**Problem details**.
Exactly as written, print out each entry in the data, with no pictures.

**Data extract**.
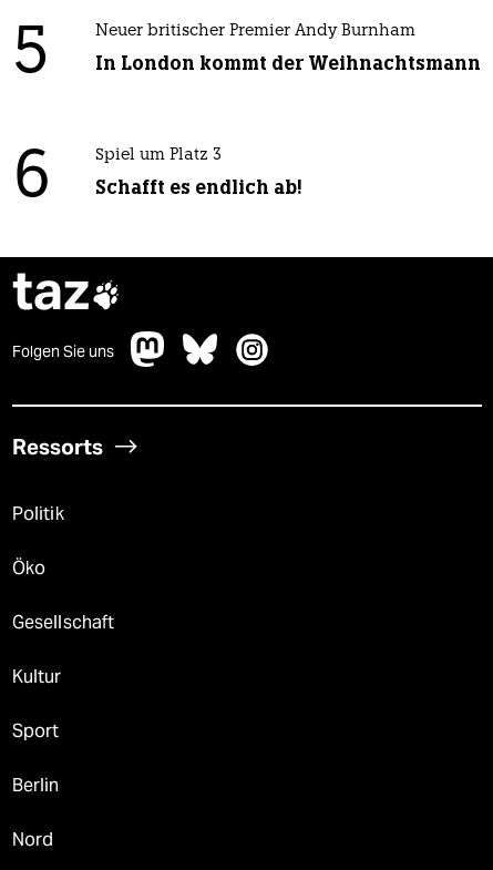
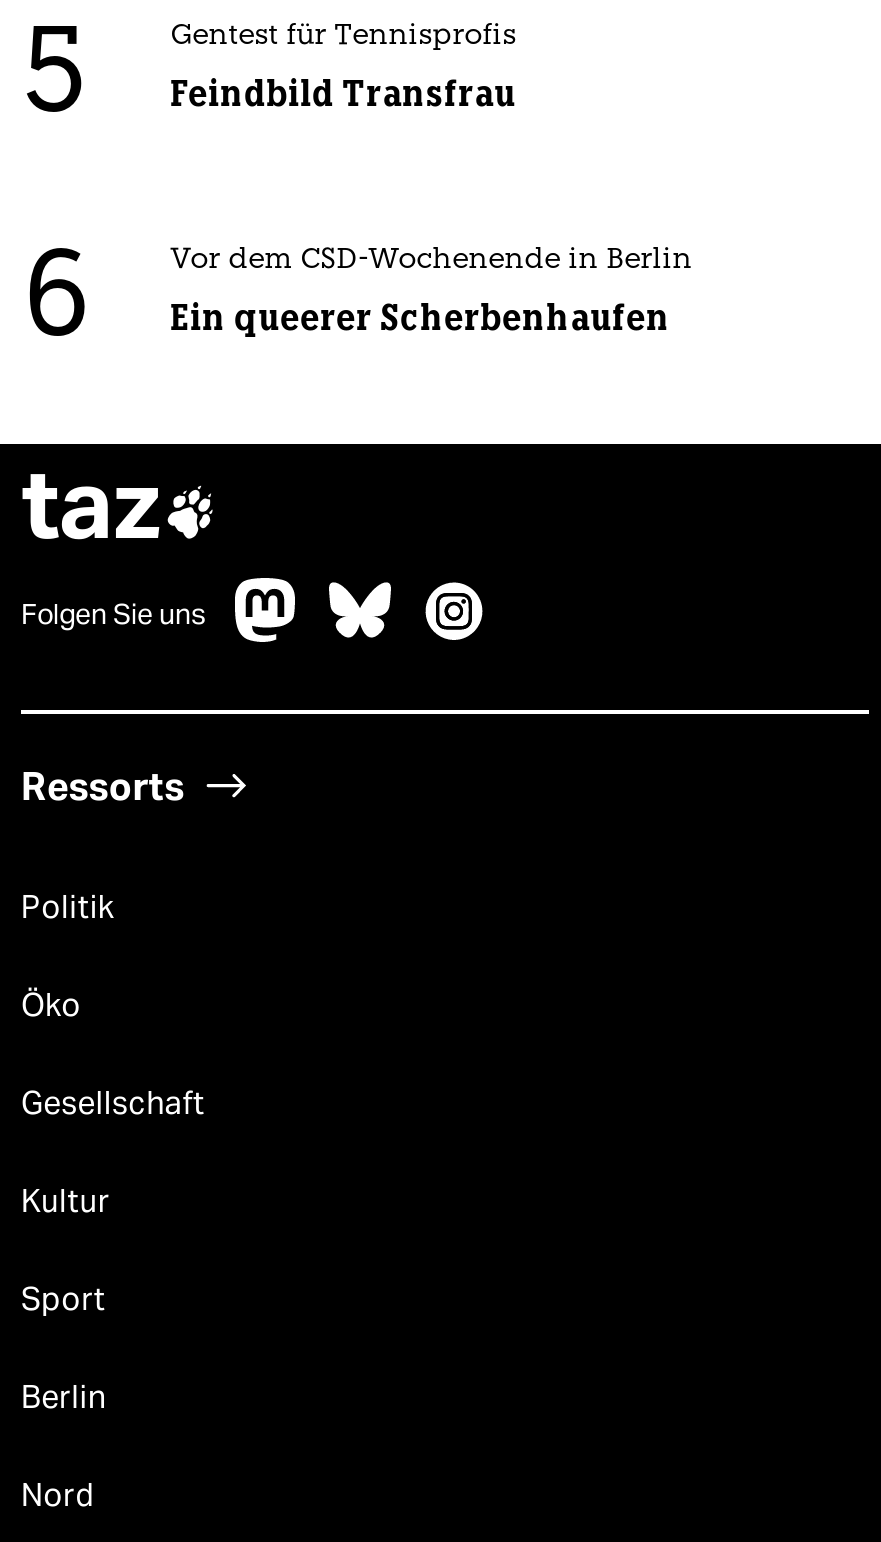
[95,24,415,40] Neuer britischer Premier Andy Burnham -> [170,23,516,53] Gentest für Tennisprofis
[95,52,480,76] In London kommt der Weihnachtsmann -> [170,73,516,117] Feindbild Transfrau
[95,148,221,165] Spiel um Platz 3 -> [170,247,692,277] Vor dem CSD-Wochenende in Berlin
[95,176,302,200] Schafft es endlich ab! -> [170,297,670,341] Ein queerer Scherbenhaufen

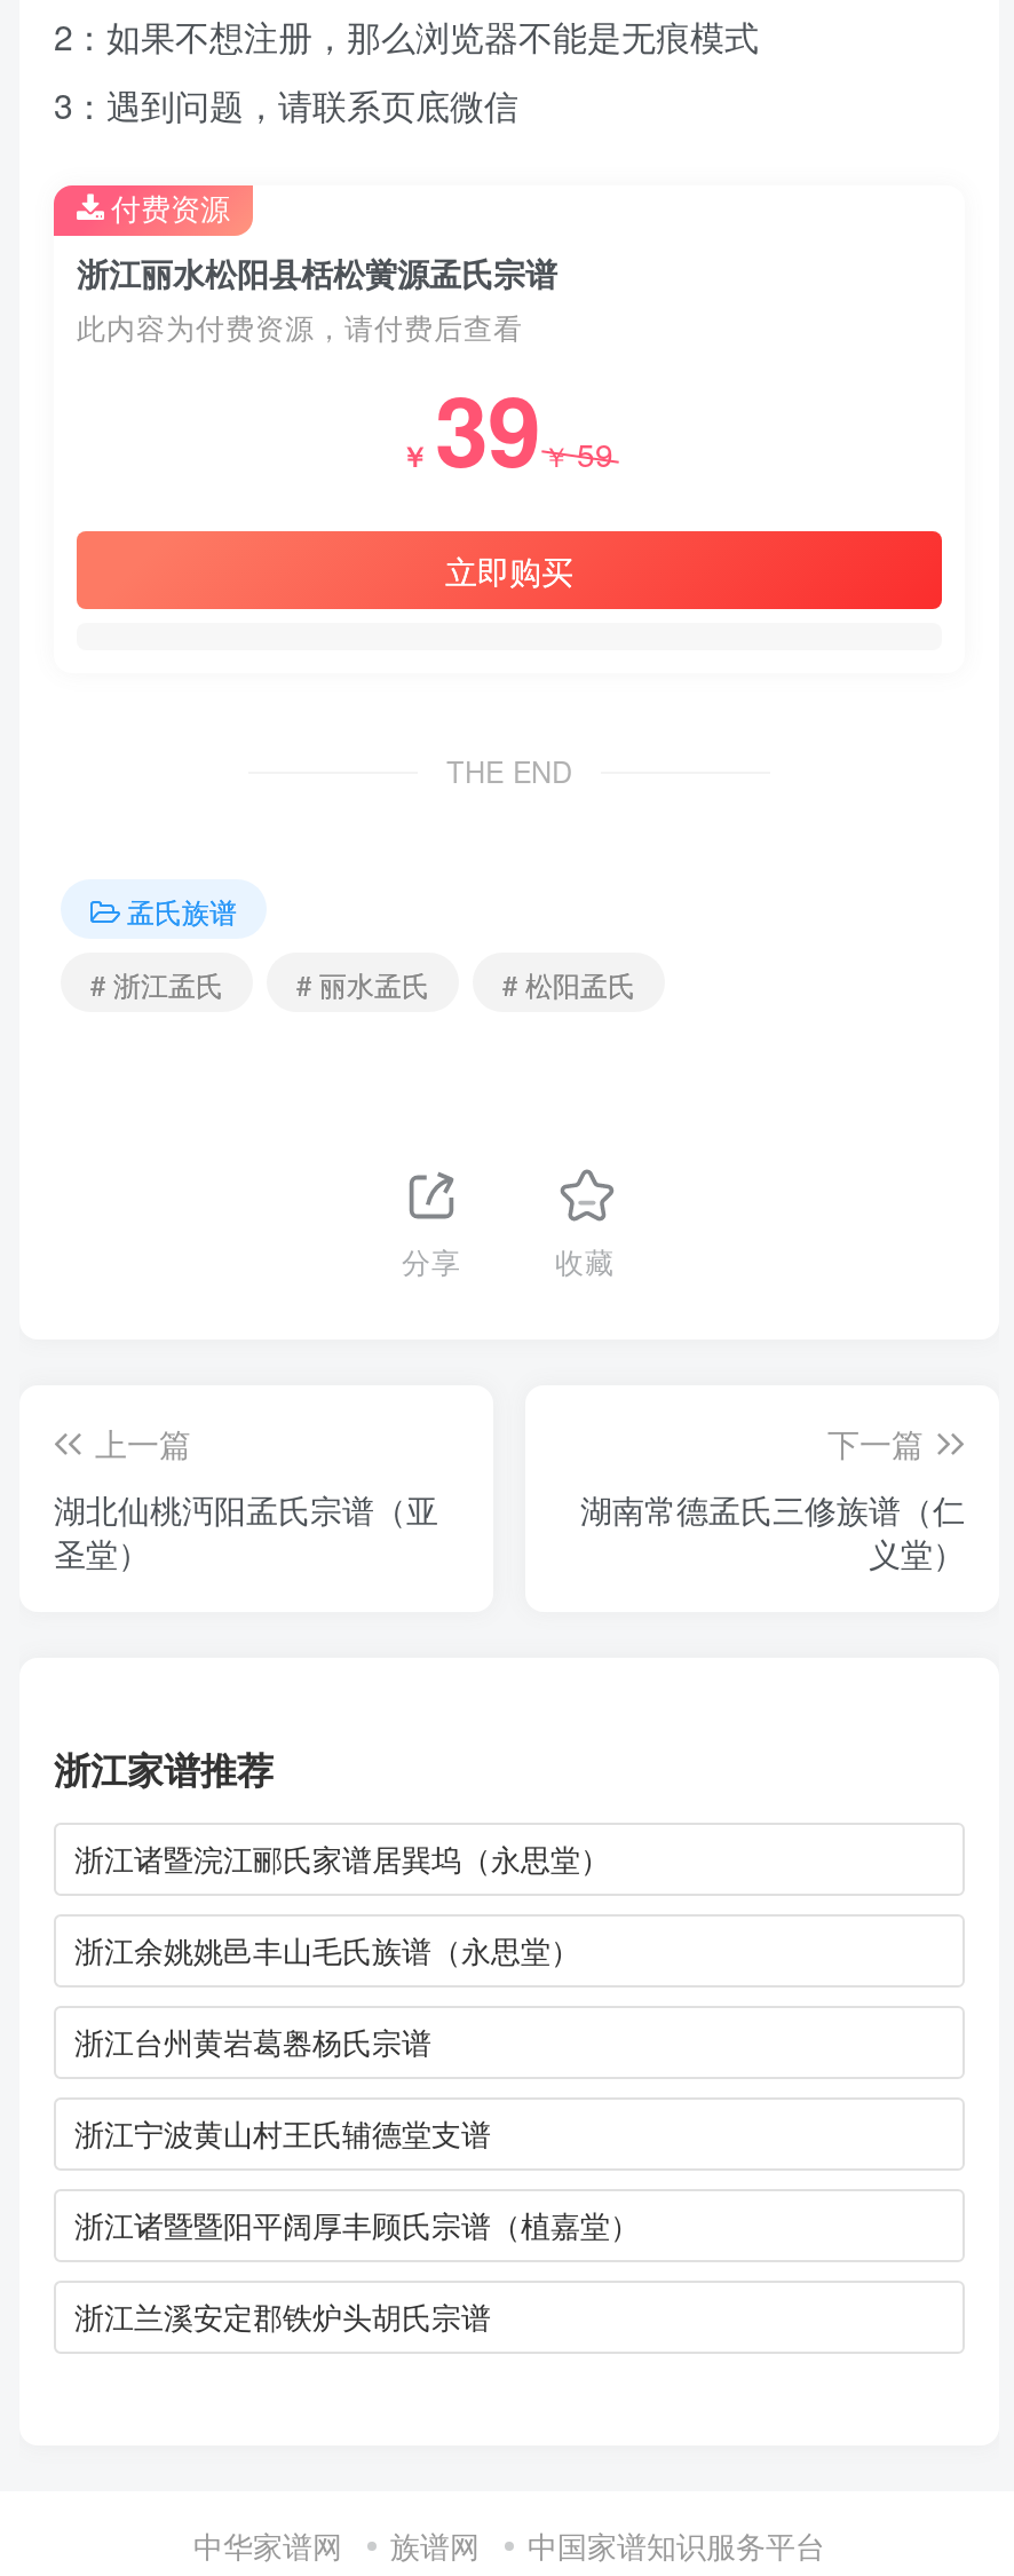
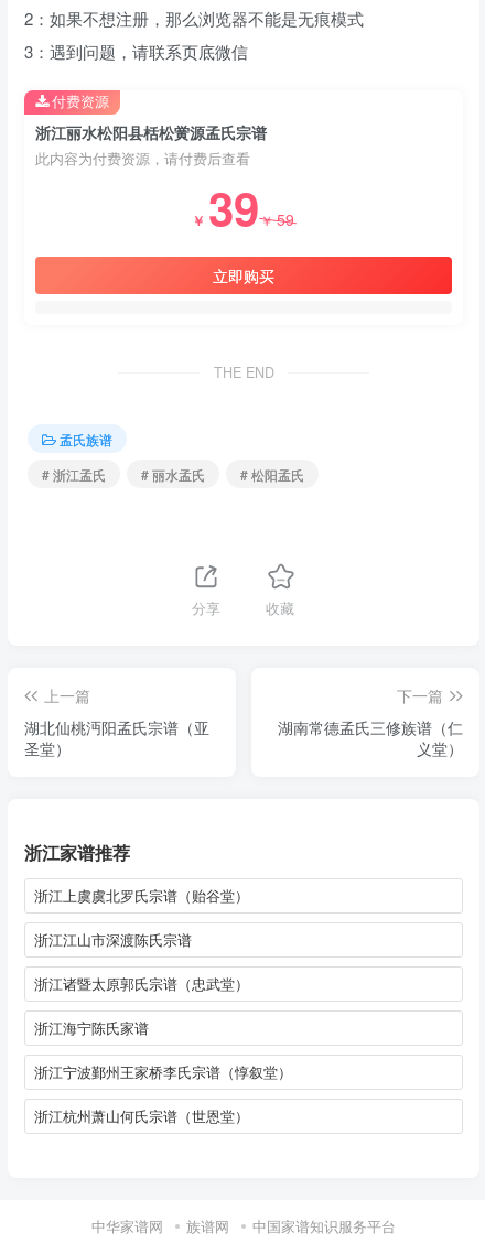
[74,1836,610,1879] 浙江诸暨浣江郦氏家谱居巽坞（永思堂） -> [34,885,249,906] 浙江上虞虞北罗氏宗谱（贻谷堂）
[74,1928,580,1971] 浙江余姚姚邑丰山毛氏族谱（永思堂） -> [34,929,192,950] 浙江江山市深渡陈氏宗谱
[74,2019,431,2063] 浙江台州黄岩葛嶴杨氏宗谱 -> [34,973,249,994] 浙江诸暨太原郭氏宗谱（忠武堂）
[74,2111,491,2154] 浙江宁波黄山村王氏辅德堂支谱 -> [34,1017,149,1038] 浙江海宁陈氏家谱
[74,2202,640,2246] 浙江诸暨暨阳平阔厚丰顾氏宗谱（植嘉堂） -> [34,1061,292,1082] 浙江宁波鄞州王家桥李氏宗谱（惇叙堂）
[74,2294,491,2337] 浙江兰溪安定郡铁炉头胡氏宗谱 -> [34,1105,249,1126] 浙江杭州萧山何氏宗谱（世恩堂）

**The answer**.
[95,24,415,40] Neuer britischer Premier Andy Burnham -> [170,23,516,53] Gentest für Tennisprofis
[95,52,480,76] In London kommt der Weihnachtsmann -> [170,73,516,117] Feindbild Transfrau
[95,148,221,165] Spiel um Platz 3 -> [170,247,692,277] Vor dem CSD-Wochenende in Berlin
[95,176,302,200] Schafft es endlich ab! -> [170,297,670,341] Ein queerer Scherbenhaufen

[74,1836,610,1879] 浙江诸暨浣江郦氏家谱居巽坞（永思堂） -> [34,885,249,906] 浙江上虞虞北罗氏宗谱（贻谷堂）
[74,1928,580,1971] 浙江余姚姚邑丰山毛氏族谱（永思堂） -> [34,929,192,950] 浙江江山市深渡陈氏宗谱
[74,2019,431,2063] 浙江台州黄岩葛嶴杨氏宗谱 -> [34,973,249,994] 浙江诸暨太原郭氏宗谱（忠武堂）
[74,2111,491,2154] 浙江宁波黄山村王氏辅德堂支谱 -> [34,1017,149,1038] 浙江海宁陈氏家谱
[74,2202,640,2246] 浙江诸暨暨阳平阔厚丰顾氏宗谱（植嘉堂） -> [34,1061,292,1082] 浙江宁波鄞州王家桥李氏宗谱（惇叙堂）
[74,2294,491,2337] 浙江兰溪安定郡铁炉头胡氏宗谱 -> [34,1105,249,1126] 浙江杭州萧山何氏宗谱（世恩堂）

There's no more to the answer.